АА. Это ты так думаешь, а наука утверждает другое. Так вот, если люди происходят от обезьян, то я - обезьяна - принадлежу к аристократии человечества. Во мне, униженной, посаженной на привязь обезьяне, в моем рабском состоянии, заключены всеобъемлющие знания о человеке. Знания в чистом виде, не замутненные случайностями прогресса и освободительными порывами. Первичные знания. И тогда я решил воспользоваться этим шансом, Я обезьяна в клетке - решил написать книгу о человеке.
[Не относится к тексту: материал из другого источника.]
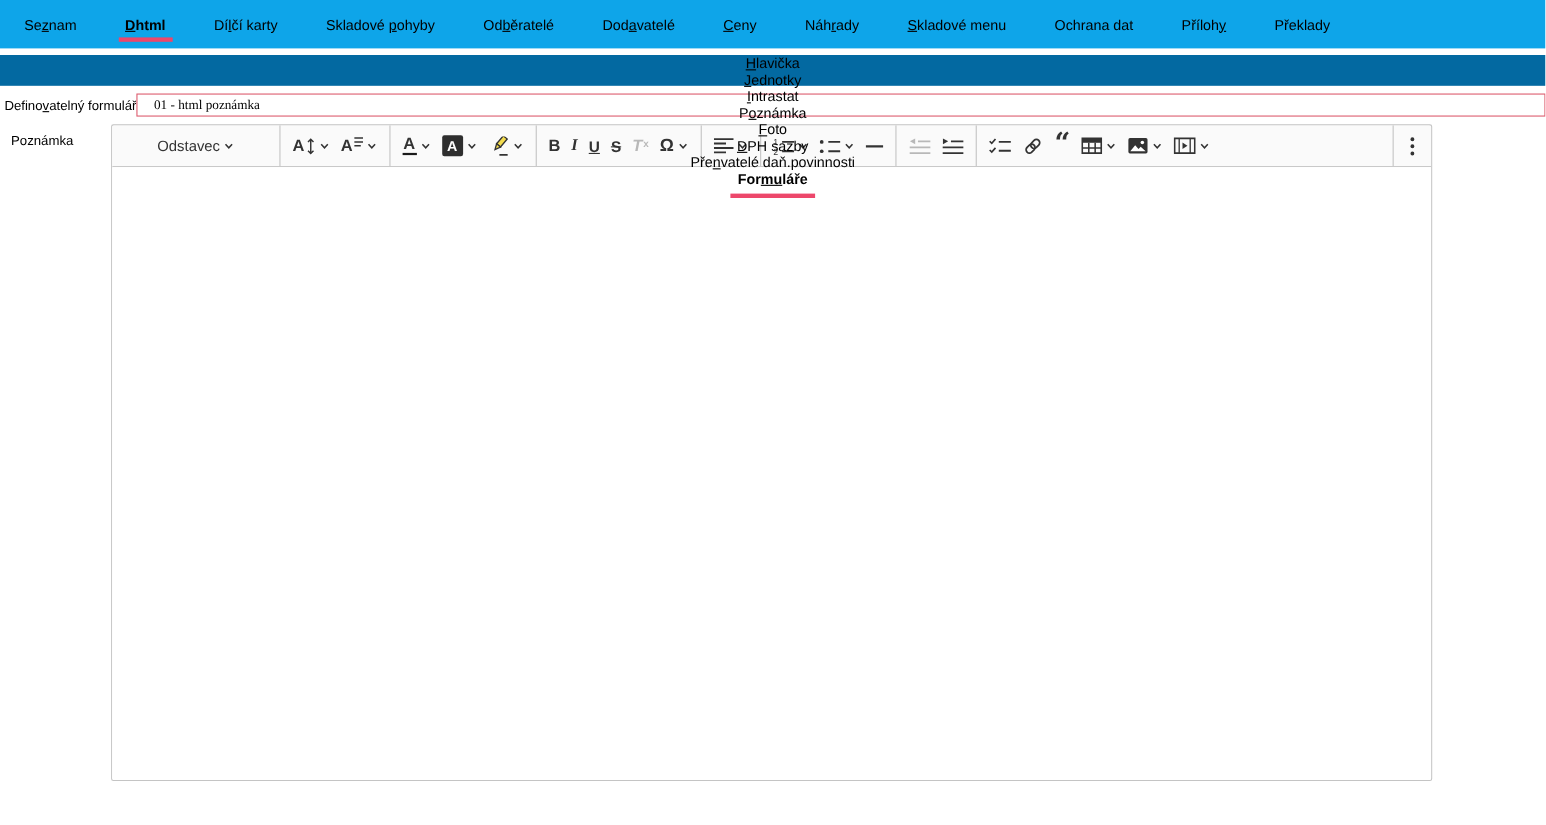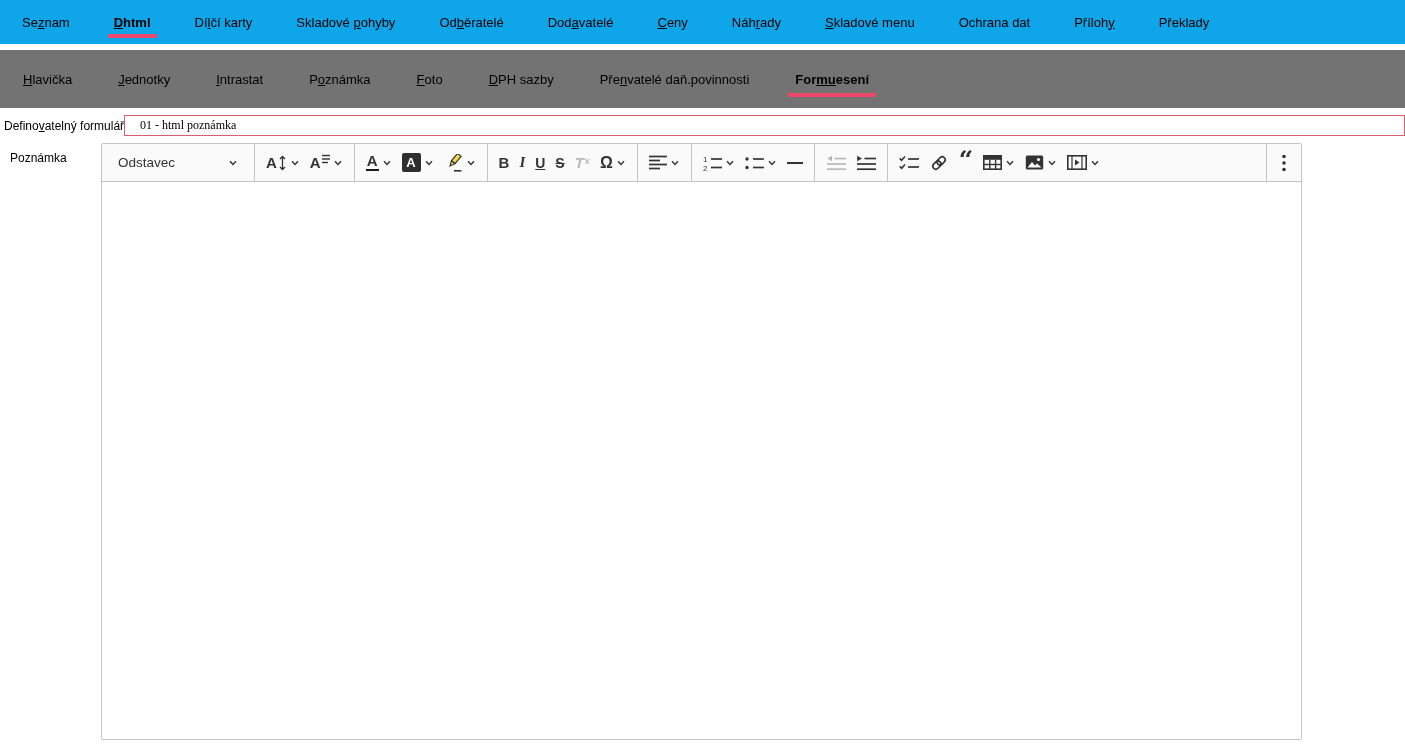--- a/index.html
+++ b/index.html
@@ -11,7 +11,7 @@
   }
   
   .topbar { height:44px; background:#0ea5e9; display:flex; align-items:center; }
-  .subbar { height:58px; background:#737373; display:flex; align-items:center; margin-top:6px; }
+  .subbar { height:28px; background:#0369a1; display:flex; align-items:center; margin-top:6px;flex-direction:column; }
   .tab { padding:0 22px; font-size:13px; white-space:nowrap; cursor:default; }
   .subbar .tab { padding:0 23px; }
   .tab-inner { position:relative; display:inline-block; }

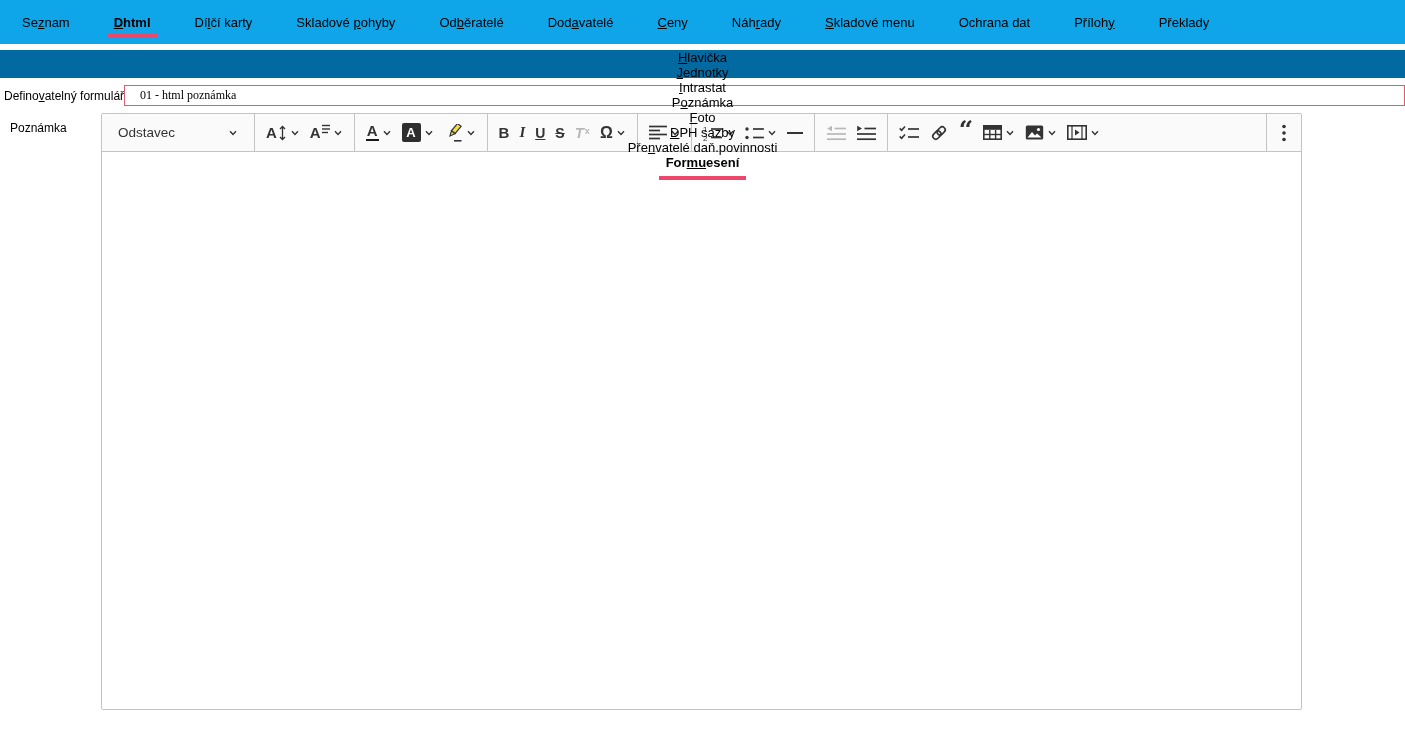--- a/index.html
+++ b/index.html
@@ -49,7 +49,7 @@
   .tbtn.disabled { color:#b8b8b8; }
   .sep { width:1px; align-self:stretch; background:#c4c4c4; margin:0 6px; flex:none; }
   .chev { margin-left:3px; display:inline-flex; }
-  .para-dd { width:140px; justify-content:space-between; font-size:13.5px; padding:0 10px 0 10px; }
+  .para-dd { width:140px; font-size:13.5px; padding:0 10px 0 10px; }
   .more-group { margin-left:auto; display:flex; align-items:center; align-self:stretch; }
 
   .glyph-a  { font-size:15px; font-weight:600; }

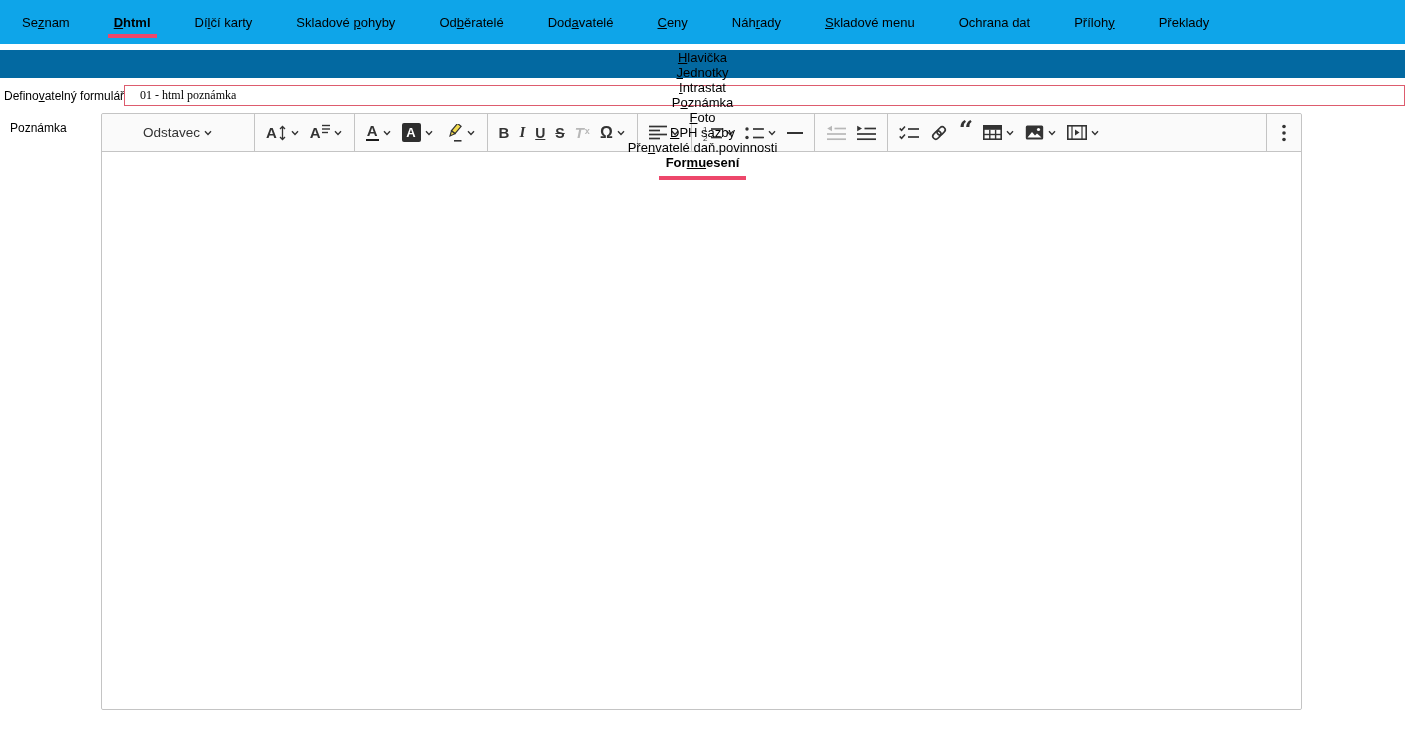--- a/index.html
+++ b/index.html
@@ -95,7 +95,7 @@
   <div class="tab"><span class="tab-inner"><span></span><span class="accel">F</span><span>oto</span></span></div>
   <div class="tab"><span class="tab-inner"><span></span><span class="accel">D</span><span>PH sazby</span></span></div>
   <div class="tab"><span class="tab-inner"><span>Pře</span><span class="accel">n</span><span>vatelé daň.povinnosti</span></span></div>
-  <div class="tab active"><span class="tab-inner"><span>For</span><span class="accel">mu</span><span>esení</span></span></div>
+  <div class="tab active"><span class="tab-inner"><span>For</span><span class="accel">mu</span><span>láře</span></span></div>
 </div>
 
 <div class="form-row">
ХХ. Обезьяна писать не умеет.
АА. В особенности, если она в клетке. Согласен. Но это обнаружилось уже позднее. А я тем временем был ошеломлен новой перспективой. Я решил написать книгу о человеке в чистом виде, то есть о рабе, то есть о себе, - труд всей моей жизни, единственный в своем роде, первый в мире. Кал, скорлупа и другой мусор, все чем был усеян пол моей клетки, вдруг засверкало, подобно бриллиантовой россыпи. Какое богатство! Я сказал себе: мы не имеем ничего, но зато у нас есть рабство. Оно и есть наше сокровище. Что знают об этом другие? Те, что живут здесь? Они уже все написали, все прочитали, но о самом главном они не знают ничего. Вся литература о рабстве или фальшива, или бессмысленна. Она создана либо миссионерами, либо вольноотпущенниками, либо, в лучшем случае, рабами, мечтающими о свободе, то есть уже не вполне рабами. Что знают они о рабстве всеобъемлющем, о таком, которое обращено внутрь себя, лишено соблазна переступить свою собственную границу? О рабстве, которое питается самим собой. Что знают они о радостях и печалях раба, о рабских верованиях, таинствах и обычаях. О рабской философии, космогонии, математике... Ничего они не знают, зато я знаю все. И обо всем этом я решил написать.
ХХ. И написал?
АА. Нет.
ХХ. Почему?
АА. Потому что боялся. (Пауза.) Ты не спрашиваешь, чего я боялся? (Пауза.) Правильно. Я же беседую с земляком, с моим сиамским близнецом... Достаточно того, что я боялся, но ведь чтобы написать, я не должен был бояться. И вот тогда, чтобы не бояться, я бежал.